__Assigned task__: Each entry below is to be transcribed exactly; pictures are not copied.
────────
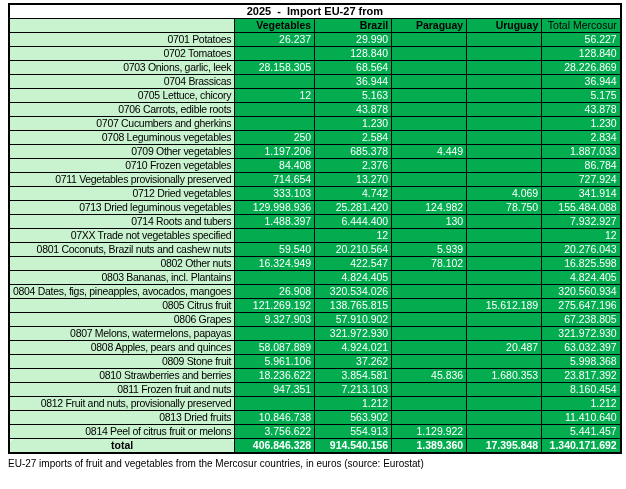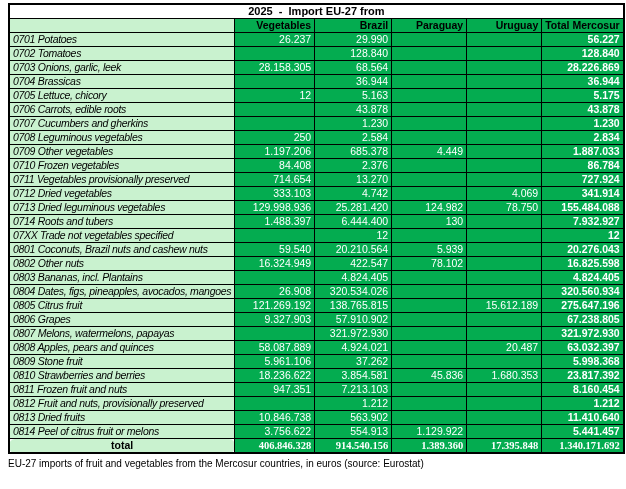--- a/index.html
+++ b/index.html
@@ -63,7 +63,7 @@
     text-align: right;
   }
   td.total-col {
-    font-weight: bold;
+    font-weight: normal;
   }
   td.total-label {
     background: var(--light-green);

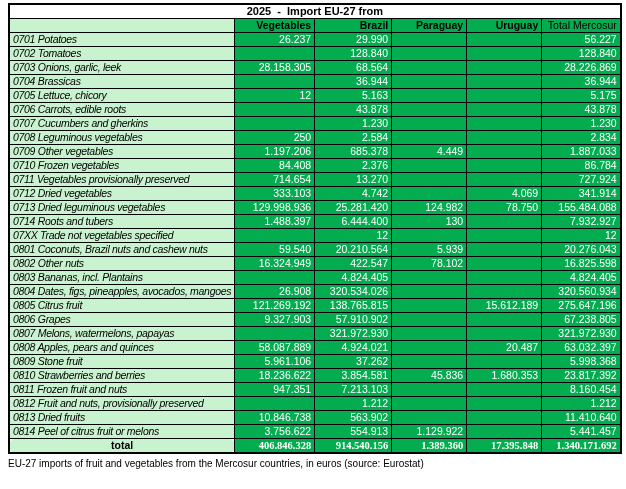--- a/index.html
+++ b/index.html
@@ -45,8 +45,7 @@
     background: var(--light-green);
     color: #000000;
     letter-spacing: -0.3px;
-    text-align: left;
-    font-style: italic;
+    text-align: right;
   }
   td.corner-cell {
     background: var(--light-green);

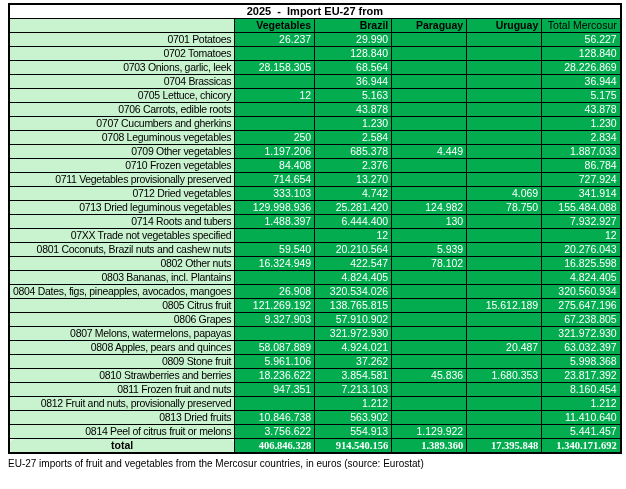--- a/index.html
+++ b/index.html
@@ -73,7 +73,6 @@
   }
   tr.total-row td.val {
     font-weight: bold;
-    font-family: Liberation Serif, serif;
   }
   .caption {
     font-size: 10px;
────────
__Exercise result__:
--- a/index.html
+++ b/index.html
@@ -63,7 +63,7 @@
     text-align: right;
   }
   td.total-col {
-    font-weight: bold;
+    font-weight: normal;
   }
   td.total-label {
     background: var(--light-green);

--- a/index.html
+++ b/index.html
@@ -45,8 +45,7 @@
     background: var(--light-green);
     color: #000000;
     letter-spacing: -0.3px;
-    text-align: left;
-    font-style: italic;
+    text-align: right;
   }
   td.corner-cell {
     background: var(--light-green);

--- a/index.html
+++ b/index.html
@@ -73,7 +73,6 @@
   }
   tr.total-row td.val {
     font-weight: bold;
-    font-family: Liberation Serif, serif;
   }
   .caption {
     font-size: 10px;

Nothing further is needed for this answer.